● **TASK GOAL**
Only the text carries over: repeat the records exactly and drop the images.

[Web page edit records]
************
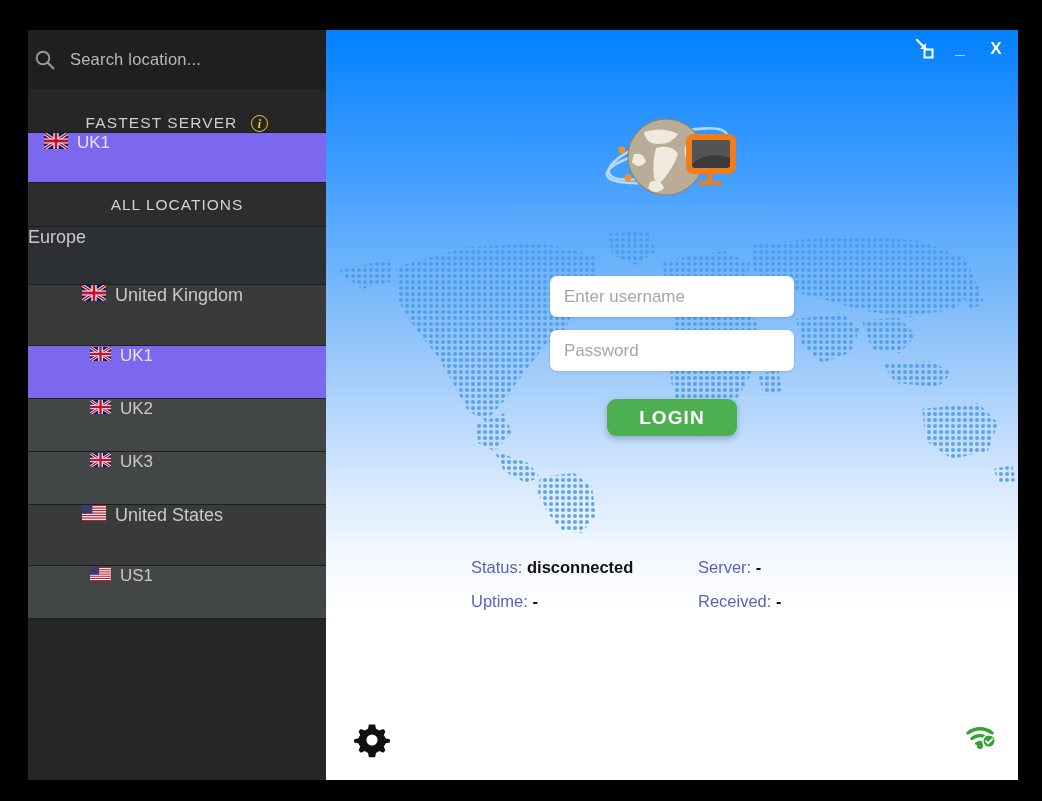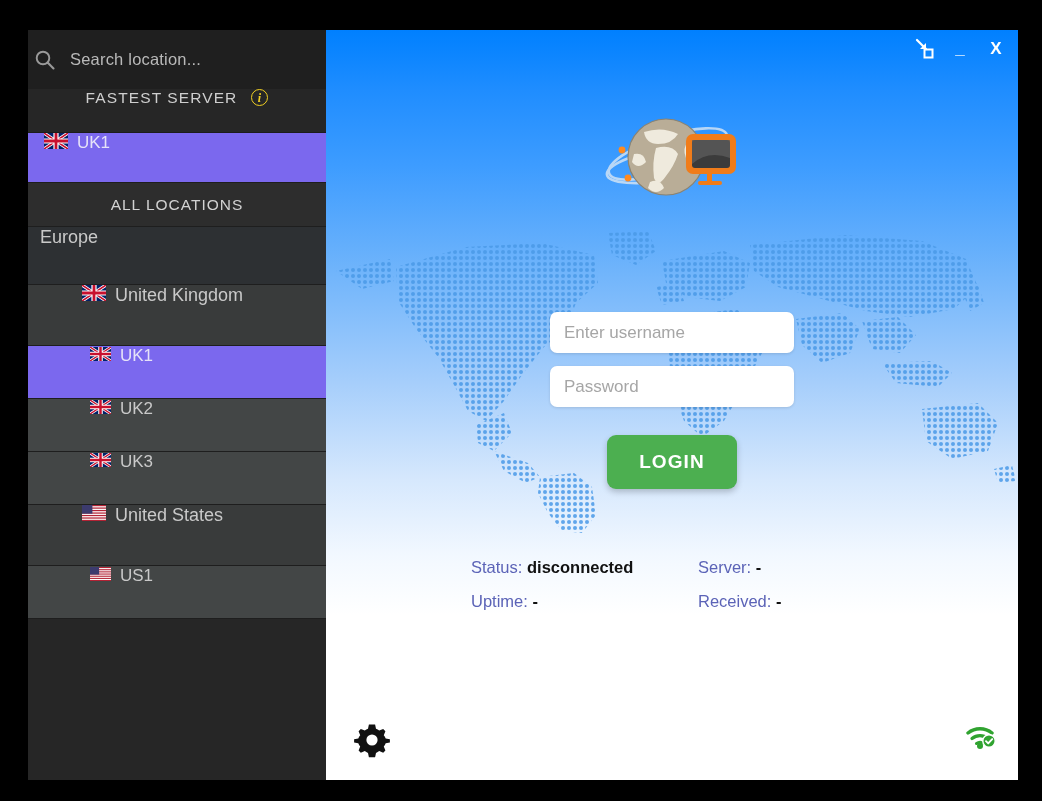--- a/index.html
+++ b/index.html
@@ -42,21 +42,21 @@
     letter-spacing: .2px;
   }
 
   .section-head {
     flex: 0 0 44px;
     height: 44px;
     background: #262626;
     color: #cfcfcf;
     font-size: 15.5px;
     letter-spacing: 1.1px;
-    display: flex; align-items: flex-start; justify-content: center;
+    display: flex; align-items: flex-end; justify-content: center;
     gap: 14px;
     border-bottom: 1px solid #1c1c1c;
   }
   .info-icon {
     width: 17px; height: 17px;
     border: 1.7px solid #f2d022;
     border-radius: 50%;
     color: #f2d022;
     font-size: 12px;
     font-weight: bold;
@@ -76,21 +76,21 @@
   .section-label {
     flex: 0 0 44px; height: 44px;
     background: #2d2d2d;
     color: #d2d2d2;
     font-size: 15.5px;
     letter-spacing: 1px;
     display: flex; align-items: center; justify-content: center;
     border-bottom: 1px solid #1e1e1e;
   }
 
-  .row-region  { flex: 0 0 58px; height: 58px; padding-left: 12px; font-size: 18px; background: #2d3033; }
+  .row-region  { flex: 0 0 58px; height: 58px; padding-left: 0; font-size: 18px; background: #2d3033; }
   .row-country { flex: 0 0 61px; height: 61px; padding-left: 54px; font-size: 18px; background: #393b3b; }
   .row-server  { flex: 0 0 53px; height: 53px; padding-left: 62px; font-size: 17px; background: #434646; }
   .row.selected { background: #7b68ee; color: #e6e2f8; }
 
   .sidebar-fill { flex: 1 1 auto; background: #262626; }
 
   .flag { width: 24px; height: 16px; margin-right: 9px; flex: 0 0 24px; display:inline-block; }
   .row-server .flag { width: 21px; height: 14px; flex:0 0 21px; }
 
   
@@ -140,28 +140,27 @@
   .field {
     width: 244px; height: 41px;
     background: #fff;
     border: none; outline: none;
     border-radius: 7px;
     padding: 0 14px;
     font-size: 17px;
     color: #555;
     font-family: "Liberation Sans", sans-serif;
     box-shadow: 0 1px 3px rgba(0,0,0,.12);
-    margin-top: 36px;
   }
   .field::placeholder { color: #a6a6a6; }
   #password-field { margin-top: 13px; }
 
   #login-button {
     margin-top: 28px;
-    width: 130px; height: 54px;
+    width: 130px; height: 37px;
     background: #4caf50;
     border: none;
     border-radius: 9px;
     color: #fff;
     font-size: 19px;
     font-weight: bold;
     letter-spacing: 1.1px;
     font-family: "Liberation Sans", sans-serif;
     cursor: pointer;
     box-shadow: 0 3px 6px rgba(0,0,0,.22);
************
● **TASK OUTPUT**
--- a/index.html
+++ b/index.html
@@ -42,21 +42,21 @@
     letter-spacing: .2px;
   }
 
   .section-head {
     flex: 0 0 44px;
     height: 44px;
     background: #262626;
     color: #cfcfcf;
     font-size: 15.5px;
     letter-spacing: 1.1px;
-    display: flex; align-items: flex-start; justify-content: center;
+    display: flex; align-items: flex-end; justify-content: center;
     gap: 14px;
     border-bottom: 1px solid #1c1c1c;
   }
   .info-icon {
     width: 17px; height: 17px;
     border: 1.7px solid #f2d022;
     border-radius: 50%;
     color: #f2d022;
     font-size: 12px;
     font-weight: bold;
@@ -76,21 +76,21 @@
   .section-label {
     flex: 0 0 44px; height: 44px;
     background: #2d2d2d;
     color: #d2d2d2;
     font-size: 15.5px;
     letter-spacing: 1px;
     display: flex; align-items: center; justify-content: center;
     border-bottom: 1px solid #1e1e1e;
   }
 
-  .row-region  { flex: 0 0 58px; height: 58px; padding-left: 12px; font-size: 18px; background: #2d3033; }
+  .row-region  { flex: 0 0 58px; height: 58px; padding-left: 0; font-size: 18px; background: #2d3033; }
   .row-country { flex: 0 0 61px; height: 61px; padding-left: 54px; font-size: 18px; background: #393b3b; }
   .row-server  { flex: 0 0 53px; height: 53px; padding-left: 62px; font-size: 17px; background: #434646; }
   .row.selected { background: #7b68ee; color: #e6e2f8; }
 
   .sidebar-fill { flex: 1 1 auto; background: #262626; }
 
   .flag { width: 24px; height: 16px; margin-right: 9px; flex: 0 0 24px; display:inline-block; }
   .row-server .flag { width: 21px; height: 14px; flex:0 0 21px; }
 
   
@@ -140,28 +140,27 @@
   .field {
     width: 244px; height: 41px;
     background: #fff;
     border: none; outline: none;
     border-radius: 7px;
     padding: 0 14px;
     font-size: 17px;
     color: #555;
     font-family: "Liberation Sans", sans-serif;
     box-shadow: 0 1px 3px rgba(0,0,0,.12);
-    margin-top: 36px;
   }
   .field::placeholder { color: #a6a6a6; }
   #password-field { margin-top: 13px; }
 
   #login-button {
     margin-top: 28px;
-    width: 130px; height: 54px;
+    width: 130px; height: 37px;
     background: #4caf50;
     border: none;
     border-radius: 9px;
     color: #fff;
     font-size: 19px;
     font-weight: bold;
     letter-spacing: 1.1px;
     font-family: "Liberation Sans", sans-serif;
     cursor: pointer;
     box-shadow: 0 3px 6px rgba(0,0,0,.22);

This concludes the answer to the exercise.